Here is a suicide letter a Malaysian Hindu girl wrote before she attempted to end her life at age 18. One of the reasons she cited was too much pressure from her parents. Too much verbal abuse and, we can assume, physical abuse, starting with pinching, then slapping, leading to uncontrolled beatings, as simply a way of life. Is this Hindu culture? It threatens to become so.

Dear Mom and Dad: You’ll never understand why I did this. Never. In your opinion, you always did what was best for me. You always knew what was best for me. You always believed I was your naive, irresponsible little girl who always needed your hand to hold onto. You thought it was necessary to use the sharp edge of your tongue to keep me on the “right track.”

I never had any say in my own life. Did you realize that that “right track” became a psychological prison for me? That your leading hand became a set of chains for me? That the sharp side of your tongue got to be a barbed wire that was continuously lashing out at me? No, you never did. Didn’t you ever stop to think that maybe I should have some say in what I wanted to do with my life? You decided which college would be the right one for me to attend and what academic field I should go into. The college, of course, had to be the most prestigious and elite one so you could brag to your friends about it. You never thought that maybe I wanted something more than school and books, but that was never important to you. You only wanted me to achieve academically so your friends would be duly impressed. That was the same reason that you wanted me to become a doctor. I didn’t want anything to do with it.

You never realized that maybe I had wanted a social life. To make real friends for once in my life. When I told you that, you scoffed at me and told me that we Indians were so much superior that we didn’t need to deal with “them.” There was never anything in my life that you let me have any control over. When I finally met someone who meant something to me, you two couldn’t handle the fact that maybe someday I would learn to control my own life and rid myself of your manipulations. So, then you decided who it was that I was going to see and who it was that I didn’t. You forced me to break the first real relationship that I ever had in my life. I was constantly harassed by you about him.
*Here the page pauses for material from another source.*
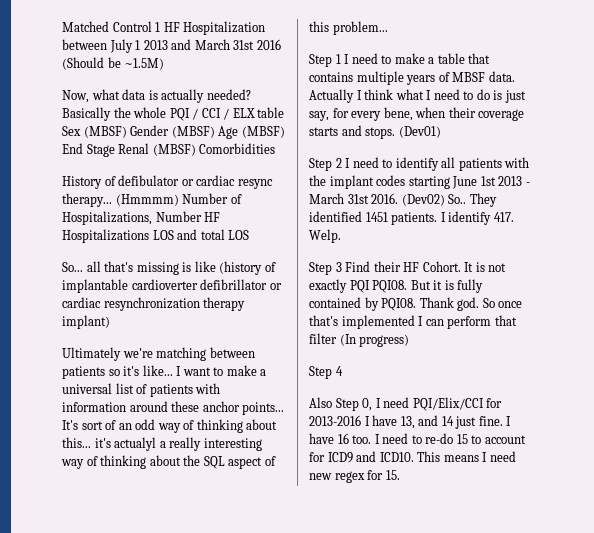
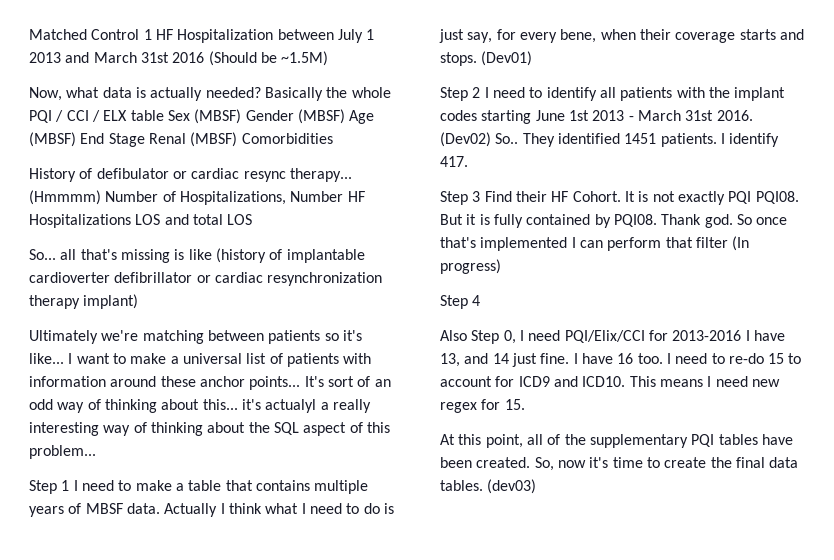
[309,229,341,243] Welp. -> (468, 161) none
(400, 475) none -> [440,434,793,448] [440,457,799,471] [440,479,537,494] // At this point, all of the supplementary PQI tables have been created. So, now it's time to create the final data tables. (dev03)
You told me that I was disgracing the family name. “…what would everyone say?” You destroyed everything for me. This “relationship” between us is nothing but a farce. And there is no reason to continue it. I have searched for some way to escape you, but I have come up empty handed. Now you must live with this guilt. I hope you will never be able to forgive yourself.

She lived through this ordeal. In contacting our editors, she testified that she now knows suicide is not the way out and allowed the publishing of this very personal letter with the hope that her battle with suicide would help others—parents and children—deal better with problems before they reach hopelessness.